Long-term contraception is among the services provided at Planned Parenthood. Also cancer tests, well-mother help, HIV screening and other services, including some for men, such as testicular cancer screening and sexually transmitted disease testing. Medicaid only pays for such basic health services — all pro-life, you'd say. But Hutchinson said recently released videos — heavily and misleadingly doctored by an anti-abortion group working undercover — had painted a picture of Planned Parenthood as undeserving of any form of public support. This is a direct 1st Amendment violation, of course. Similar efforts were struck down in two states several years ago.
It's interesting to note that Medicaid once provided about $250,000 a year to Arkansas. Why the decline? The change of the Republican legislature meant an end to a federal waiver program that increased the income level — to about 185 percent of poverty — at which a patient could qualify for contraceptive services. Again: No contraception, higher risk of pregnancy, higher risk of unwanted pregnancy, higher risk of abortion.
A rally is scheduled at noon today at the Capitol to present petitions to Hutchinson to ask him to reconsider. Nobody expects him to do so. Medicaid can't be expected to enforce its rule itself because the only enforcement would be to punish Arkansas by ending Medicaid support. This would punish tens of thousands more innocent people. So Planned Parenthood is forced to spend money to sue to protect its legal right and the constitutional rights of all.
Planned Parenthood's suit will be filed in behalf of Jane Doe plaintiffs. A medical student who's received PP help in the past will talk at the rally today.
In the weeks and days ahead, I hope Planned Parenthood will get out more information about the people it serves and specific numbers on the wide range of vital health services it provides that are jeopardized by the governor's ideological decision.
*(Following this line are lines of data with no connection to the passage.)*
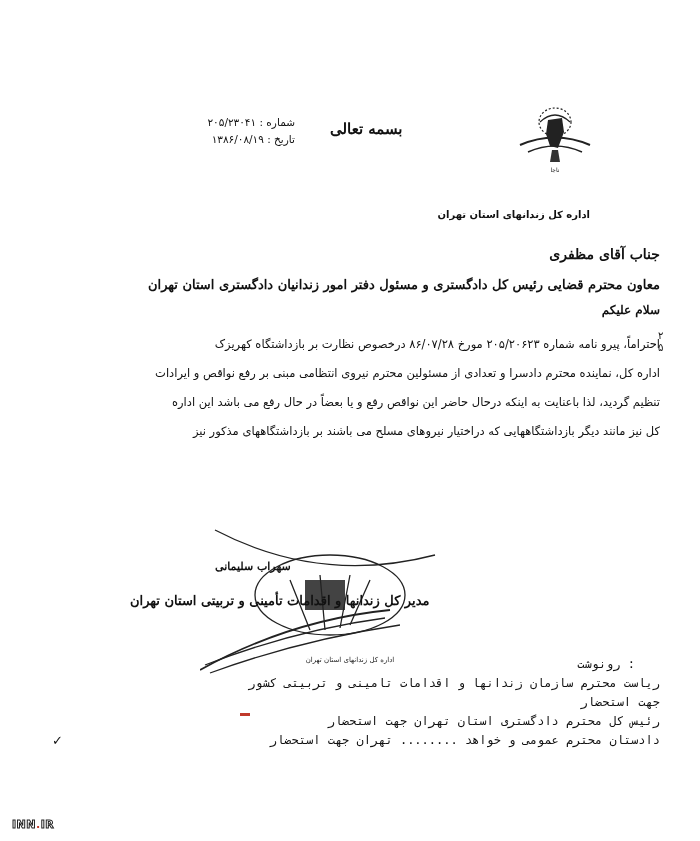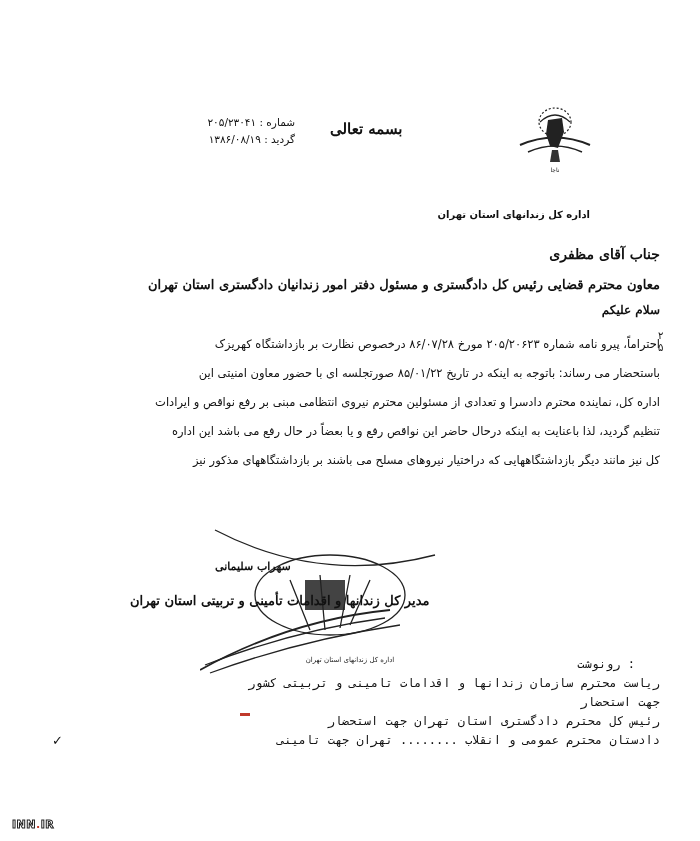--- a/index.html
+++ b/index.html
@@ -67,37 +67,36 @@
   <div class="abs rtl org-line2">اداره کل زندانهای استان تهران</div>
 
   <div class="abs rtl basmala">بسمه تعالی</div>
 
   <div class="abs rtl meta">
     <div>
       <span>شماره :</span>
       <span>۲۰۵/۲۳۰۴۱</span>
     </div>
     <div>
-      <span>گردید :</span>
+      <span>تاریخ :</span>
       <span>۱۳۸۶/۰۸/۱۹</span>
     </div>
   </div>
 
   <div class="abs rtl recipient">جناب آقای مظفری</div>
   <div class="abs rtl subject">معاون محترم قضایی رئیس کل دادگستری و مسئول دفتر امور زندانیان دادگستری استان تهران</div>
   <div class="abs rtl greeting">سلام علیکم</div>
 
   <div class="abs side-marks">
     <div>۲</div>
     <div>۵</div>
   </div>
 
   <div class="abs rtl body-text">
     <p>احتراماً، پیرو نامه شماره ۲۰۵/۲۰۶۲۳ مورخ ۸۶/۰۷/۲۸ درخصوص نظارت بر بازداشتگاه کهریزک</p>
-    <p>باستحضار می رساند: باتوجه به اینکه در تاریخ ۸۵/۰۱/۲۲ صورتجلسه ای با حضور معاون امنیتی این</p>
     <p>اداره کل، نماینده محترم دادسرا و تعدادی از مسئولین محترم نیروی انتظامی مبنی بر رفع نواقص و ایرادات</p>
     <p>تنظیم گردید، لذا باعنایت به اینکه درحال حاضر این نواقص رفع و یا بعضاً در حال رفع می باشد این اداره</p>
     <p>کل نیز مانند دیگر بازداشتگاههایی که دراختیار نیروهای مسلح می باشند بر بازداشتگاههای مذکور نیز</p>
   </div>
 
   <svg class="abs stamp" viewBox="0 0 240 165">
     <g fill="none" stroke="#222" stroke-width="1.3">
       <path d="M15 20 Q120 75 235 45"></path>
       <ellipse cx="130" cy="85" rx="75" ry="40"></ellipse>
       <path d="M90 70 L110 120 M120 65 L125 120 M150 65 L140 118 M170 70 L150 115"></path>
@@ -110,21 +109,21 @@
   </svg>
 
   <div class="abs rtl sig-title">سهراب سلیمانی</div>
   <div class="abs rtl sig-name">مدیر کل زندانها و اقدامات تأمینی و تربیتی استان تهران</div>
 
   <div class="abs rtl cc">
     <div class="cc-head">: رونوشت</div>
     <div>ریاست محترم سازمان زندانها و اقدامات تامینی و تربیتی کشور</div>
     <div>جهت استحضار</div>
     <div>رئیس کل محترم دادگستری استان تهران جهت استحضار</div>
-    <div>دادستان محترم عمومی و انقلاب ........ تهران جهت تامینی</div>
+    <div>دادستان محترم عمومی و خواهد ........ تهران جهت استحضار</div>
   </div>
   <div class="abs checkmark">✓</div>
   <div class="abs redmark"></div>
 
   <div class="abs watermark">
     <span>INN</span><span class="dot">.</span><span>IR</span>
   </div>
 </div>
 
 </body></html>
The governor has and will claim other agencies provide the same services. As a practical matter, it's simply not true that they are readily available. Planned Parenthood — which happens to be an experienced, confidential and long-established expert in such services — knows that it sometimes can't find alternatives to help women when it is short-handed. Rural areas are particularly deficient. And private doctors or county health agencies in small places are not necessarily where a young, sexually active person might choose to seek help on a health issue, whether pregnancy or an STD.
I hope Planned Parenthood displays today the letter it received from an adoption agency thanking them for referring a woman with a later-term pregnancy to them. Not that any of the crusaders at the legislature would believe it. But the public needs to know.
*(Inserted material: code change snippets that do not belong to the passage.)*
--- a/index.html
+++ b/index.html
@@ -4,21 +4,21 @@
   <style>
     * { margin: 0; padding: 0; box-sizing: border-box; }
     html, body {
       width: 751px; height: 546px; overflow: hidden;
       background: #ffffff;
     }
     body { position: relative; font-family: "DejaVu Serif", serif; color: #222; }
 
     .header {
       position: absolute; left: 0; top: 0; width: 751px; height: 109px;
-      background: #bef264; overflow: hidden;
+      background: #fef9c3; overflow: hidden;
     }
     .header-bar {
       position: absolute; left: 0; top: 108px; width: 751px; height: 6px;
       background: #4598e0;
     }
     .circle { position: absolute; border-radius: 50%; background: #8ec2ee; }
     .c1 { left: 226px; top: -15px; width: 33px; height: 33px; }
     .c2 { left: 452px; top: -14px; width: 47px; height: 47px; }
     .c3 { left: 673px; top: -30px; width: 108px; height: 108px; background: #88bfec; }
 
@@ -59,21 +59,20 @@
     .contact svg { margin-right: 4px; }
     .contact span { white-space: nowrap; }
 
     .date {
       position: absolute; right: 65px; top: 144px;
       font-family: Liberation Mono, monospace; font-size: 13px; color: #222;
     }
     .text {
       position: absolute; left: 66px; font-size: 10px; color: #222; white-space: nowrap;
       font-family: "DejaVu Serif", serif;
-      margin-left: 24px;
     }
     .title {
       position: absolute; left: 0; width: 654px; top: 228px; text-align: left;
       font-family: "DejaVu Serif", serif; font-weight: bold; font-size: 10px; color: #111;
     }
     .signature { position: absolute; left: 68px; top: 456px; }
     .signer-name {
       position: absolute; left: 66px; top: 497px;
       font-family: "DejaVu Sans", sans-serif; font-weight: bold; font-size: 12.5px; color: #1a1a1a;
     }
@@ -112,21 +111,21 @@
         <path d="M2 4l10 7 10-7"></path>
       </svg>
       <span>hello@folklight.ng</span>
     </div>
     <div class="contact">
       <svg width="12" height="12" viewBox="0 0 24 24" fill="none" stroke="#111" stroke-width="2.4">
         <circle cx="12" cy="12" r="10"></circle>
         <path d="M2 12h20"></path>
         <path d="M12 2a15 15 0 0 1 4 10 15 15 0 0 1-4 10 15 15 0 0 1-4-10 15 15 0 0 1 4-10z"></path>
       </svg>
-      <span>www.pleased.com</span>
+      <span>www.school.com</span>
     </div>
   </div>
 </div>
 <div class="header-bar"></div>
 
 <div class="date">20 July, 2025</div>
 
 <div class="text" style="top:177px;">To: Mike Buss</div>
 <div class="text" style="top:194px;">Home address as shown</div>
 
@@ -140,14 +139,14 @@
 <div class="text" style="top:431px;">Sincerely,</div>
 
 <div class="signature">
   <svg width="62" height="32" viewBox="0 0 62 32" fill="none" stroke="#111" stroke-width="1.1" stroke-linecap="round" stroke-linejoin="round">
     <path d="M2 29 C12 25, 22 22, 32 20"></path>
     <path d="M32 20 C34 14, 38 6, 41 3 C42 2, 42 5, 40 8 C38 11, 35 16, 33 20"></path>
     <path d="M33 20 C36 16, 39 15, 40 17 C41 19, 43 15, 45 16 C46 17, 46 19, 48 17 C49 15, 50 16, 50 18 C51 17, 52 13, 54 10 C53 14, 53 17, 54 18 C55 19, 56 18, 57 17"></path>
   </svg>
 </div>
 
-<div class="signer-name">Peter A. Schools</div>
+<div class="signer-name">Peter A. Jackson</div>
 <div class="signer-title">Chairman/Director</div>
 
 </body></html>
I'm on the road early this morning. I'll have someone post a full copy of the lawsuit when it is available.
The state intends to stop Medicaid to Planned Parenthood beginning next week, when a 30-day notice expires. If the state won't voluntarily delay that decision while the suit precedes, an injunction will be sought. Planned Parenthood should be entitled to legal fees if it wins this case, as it should.
A historic note: Planned Parenthood's efforts to help Arkansas women with family planning date back more than 80 years, to a program begun in 1931 by Hilda Cornish.
Ours is one of the oldest chapters in the country. It has done a world of good. It shouldn't need saying, because the limited work in this field has immense scientific benefits, but the fetal tissue contributions made by willing patients is not done in Arkansas.